Here, they aim for something else, such as getting definitions right. It says, "These terms are used frequently, but rarely in the correct ways."

Ashley Hlebinsky: Correct.

Jeffrey Brown: As in, just what is meant by an assault weapon?

Ashley Hlebinsky: If you are trying to create legislation for or against firearms, or whether you're trying to regulate these things, you have to be precise in the wording of that legislation.

So it's important to have the historical foundation of what those words mean in order to actually make sure you're talking about the right thing that you're trying to do in politics.

Jeffrey Brown: There's also this, a large mural originally made for the cover of "TIME" magazine last year showing several hundred people across the great American gun divide.
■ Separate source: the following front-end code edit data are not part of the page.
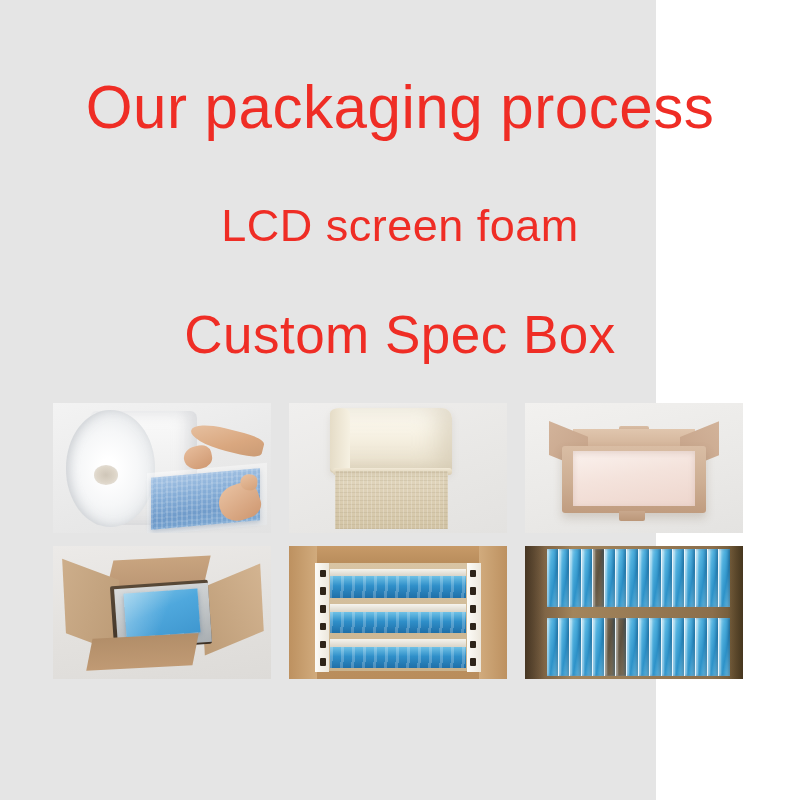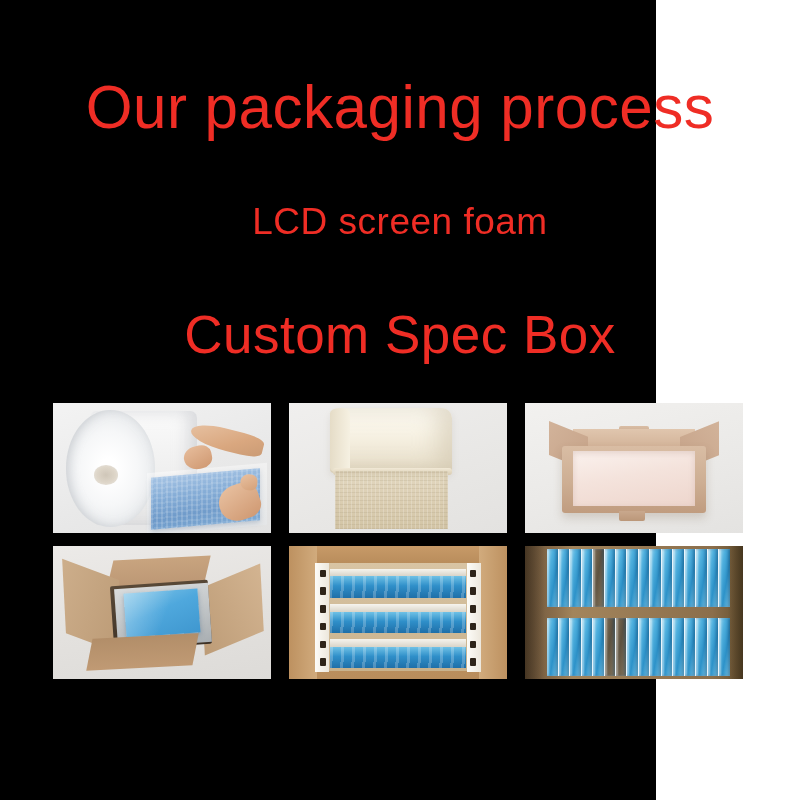--- a/index.html
+++ b/index.html
@@ -20,7 +20,7 @@
     position: relative;
     width: 656px;
     height: 800px;
-    background: #000000;
+    background: #e5e5e5;
   }
 
   

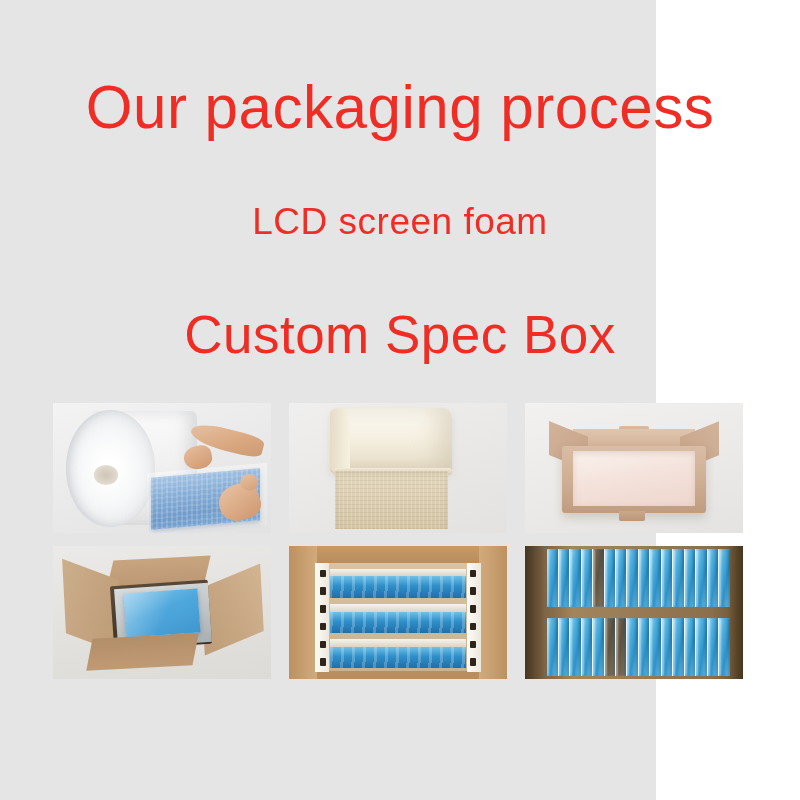--- a/index.html
+++ b/index.html
@@ -52,7 +52,7 @@
   #subtitle-line-1 {
     position: absolute;
     top: 203px;
-    font-size: 37px;
+    font-size: 45px;
   }
   #subtitle-line-2 {
     position: absolute;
And not every museum visitor loves it.

Ashley Hlebinsky: We have had a couple of people on all sides say, this is really divisive. Why would you put this up?

Jeffrey Brown: And what do you say to them?

Ashley Hlebinsky: It's a very divisive debate. And this actually represents equal footing.

And it's OK to love it. It's OK to hate it. We want to encourage people to think really long and hard about firearms to make their own conclusions about firearms. And this is an opportunity in the museum to feel something.

Jeffrey Brown: For the "PBS NewsHour," I'm Jeffrey Brown at the Cody, Wyoming, Firearms Museum.